■ TO DO ■
Output each entry verbatim. Leave the images out.
━━━ DATA PROVIDED
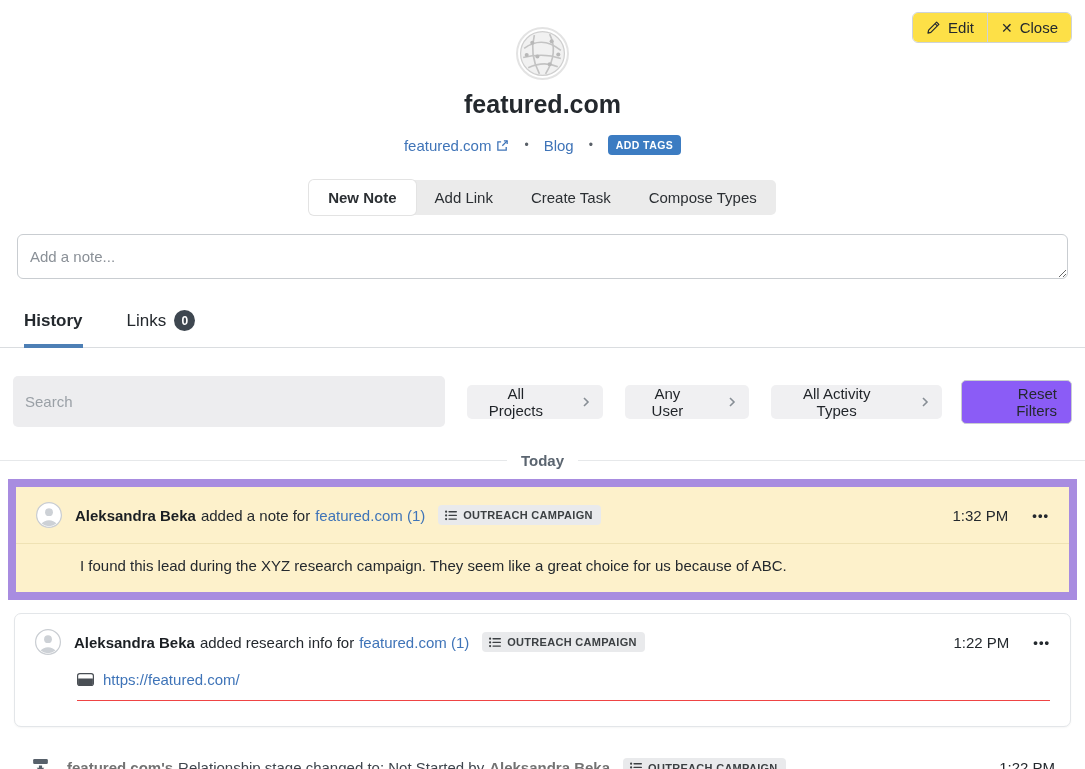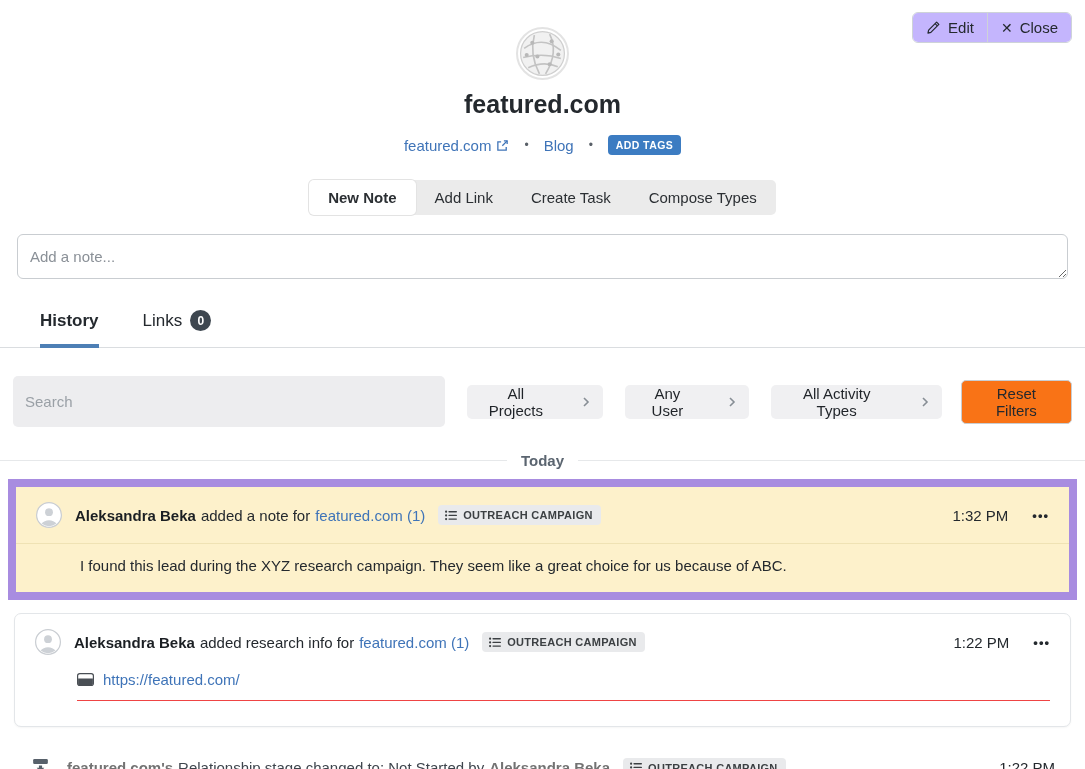"Edit" .top-actions button { background: #c4b5fd -> #fde047 }
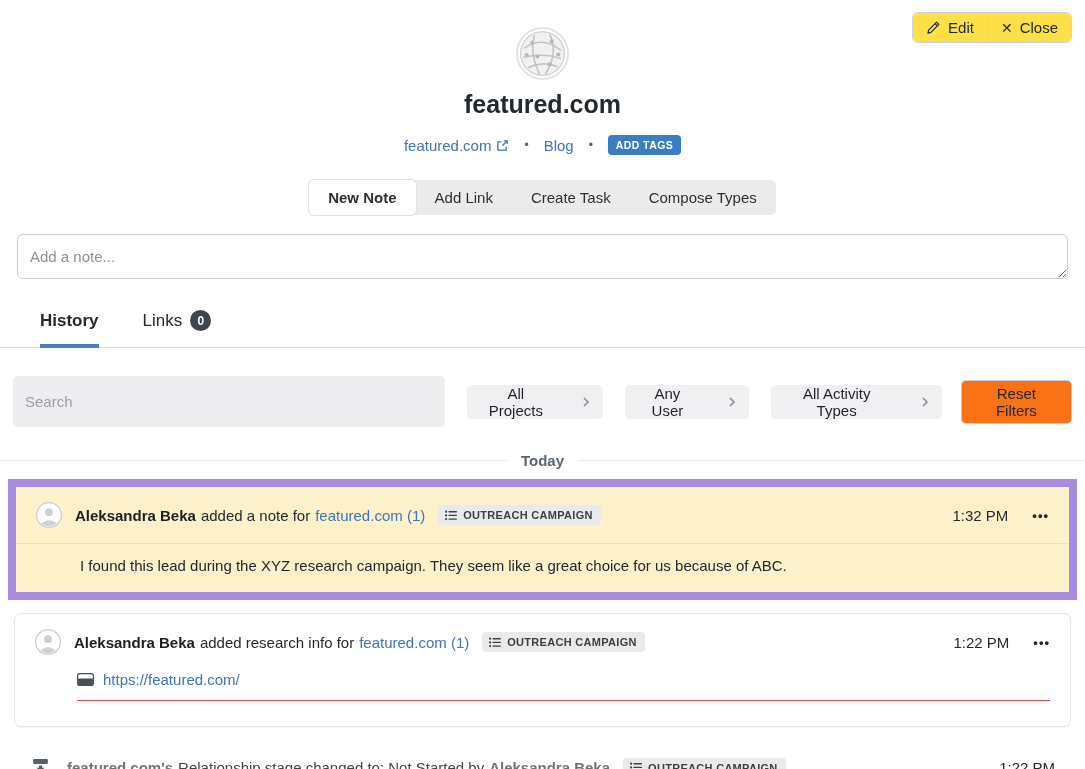"History" .view-tabs { padding: 0 0 0 40px -> 0 0 0 24px }
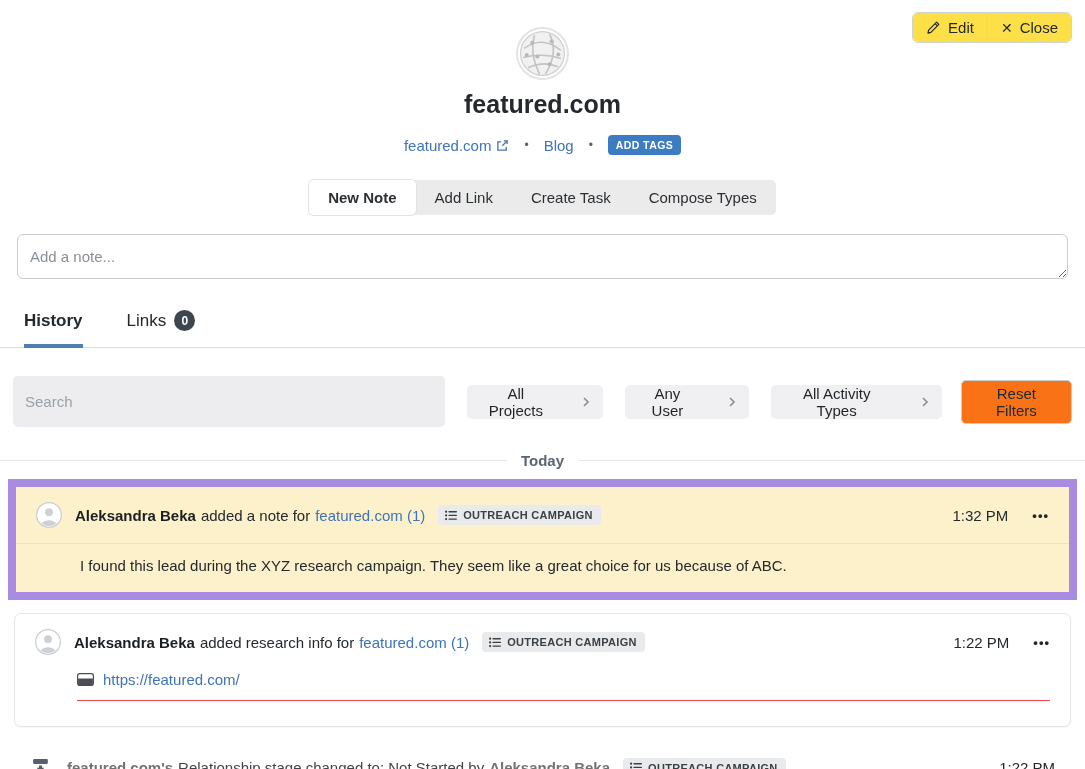"Reset Filters" .reset-btn { background: #f97316 -> #8b5cf6; text-align: none -> right }
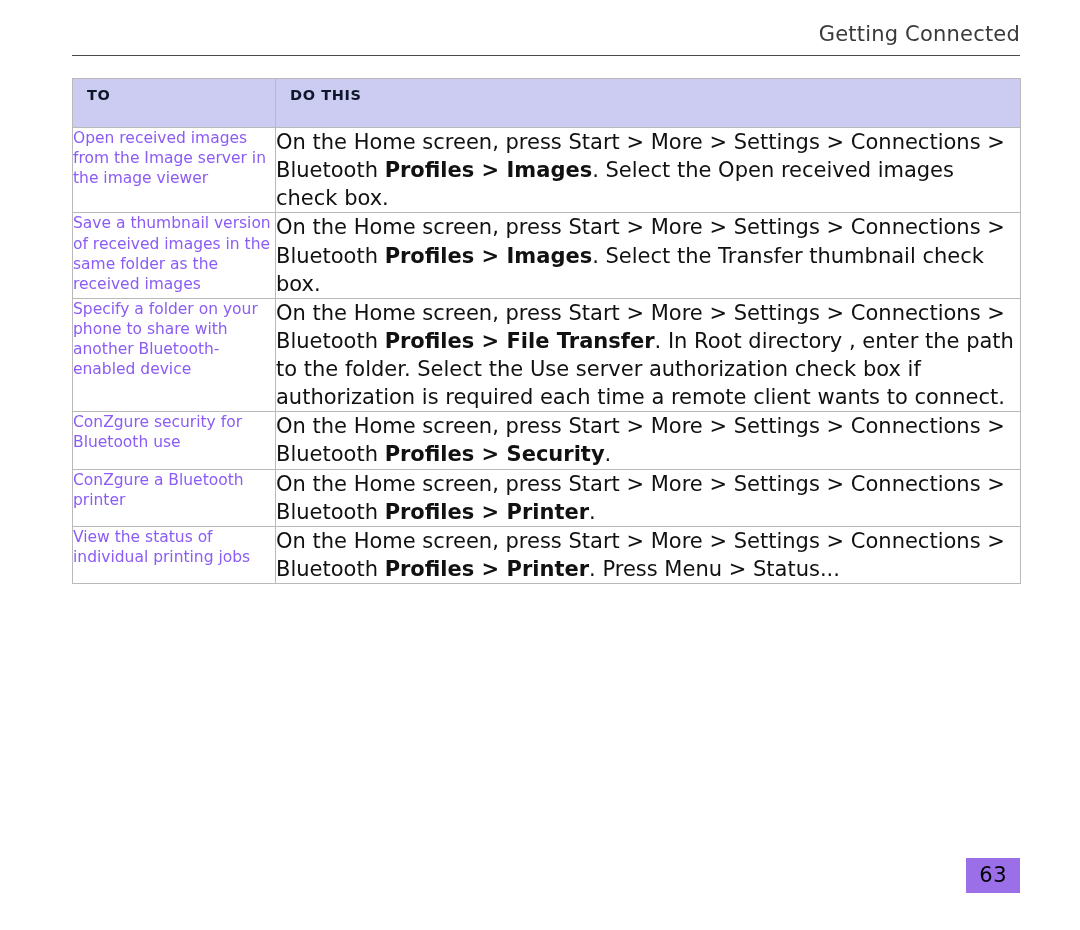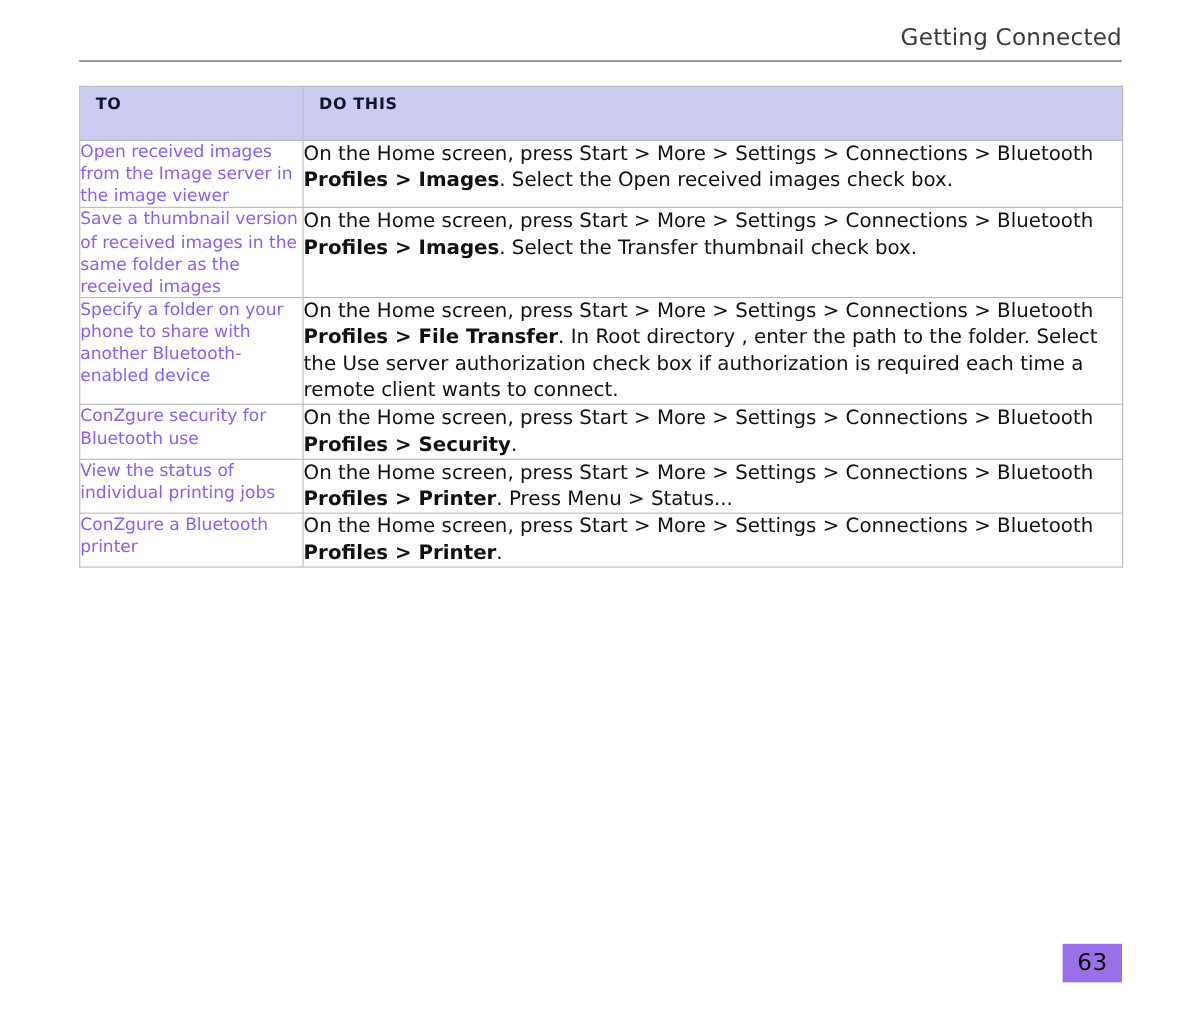"On the Home screen, press" td.col-do { font-size: 18px -> 21px }
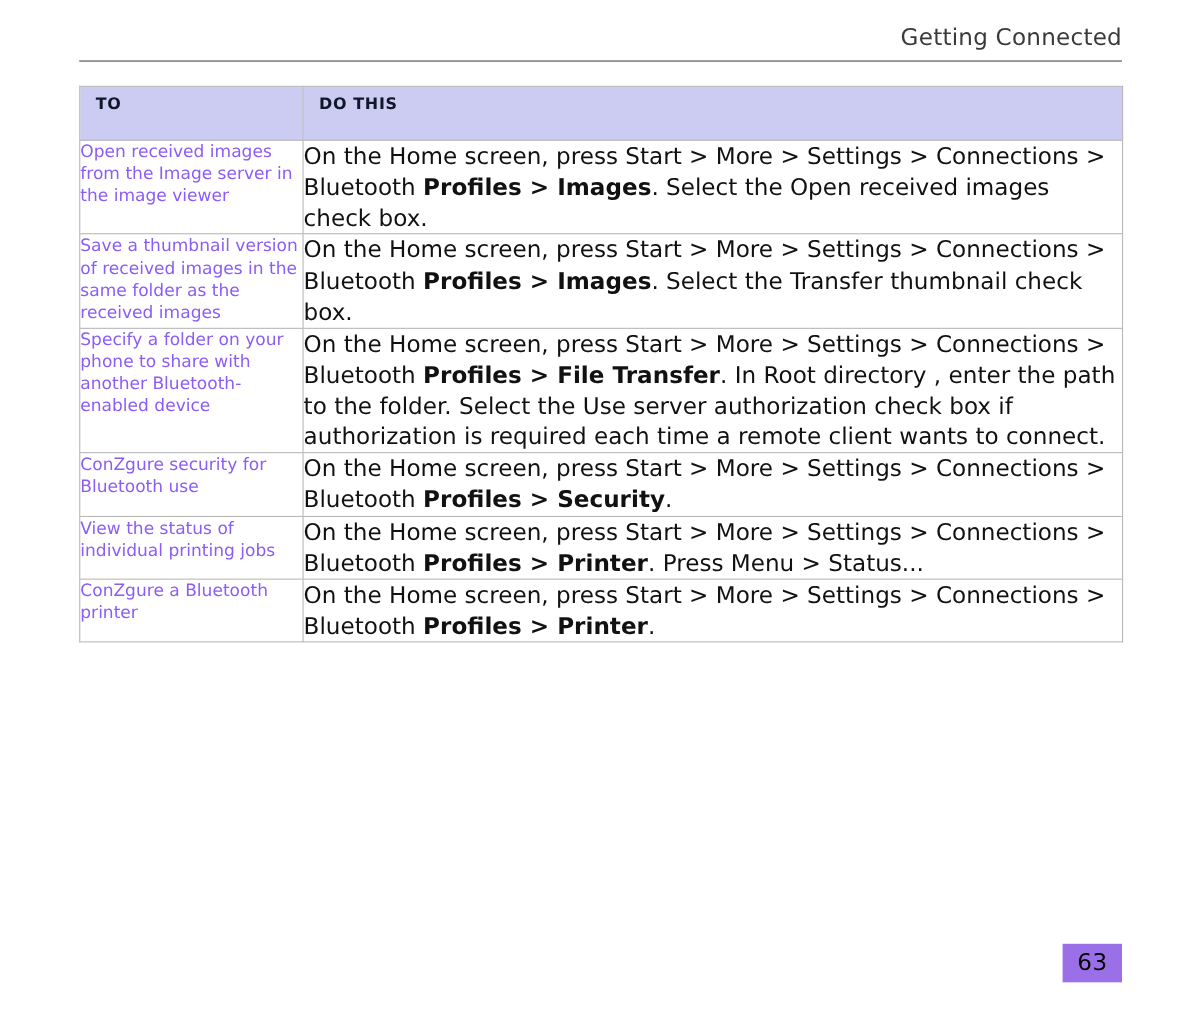"View the status of individual" tr { order: before "ConZgure a Bluetooth printer" -> after "ConZgure a Bluetooth printer" }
━━━━━━
■ OUTPUT ■
"Edit" .top-actions button { background: #c4b5fd -> #fde047 }
"History" .view-tabs { padding: 0 0 0 40px -> 0 0 0 24px }
"Reset Filters" .reset-btn { background: #f97316 -> #8b5cf6; text-align: none -> right }
"On the Home screen, press" td.col-do { font-size: 18px -> 21px }
"View the status of individual" tr { order: before "ConZgure a Bluetooth printer" -> after "ConZgure a Bluetooth printer" }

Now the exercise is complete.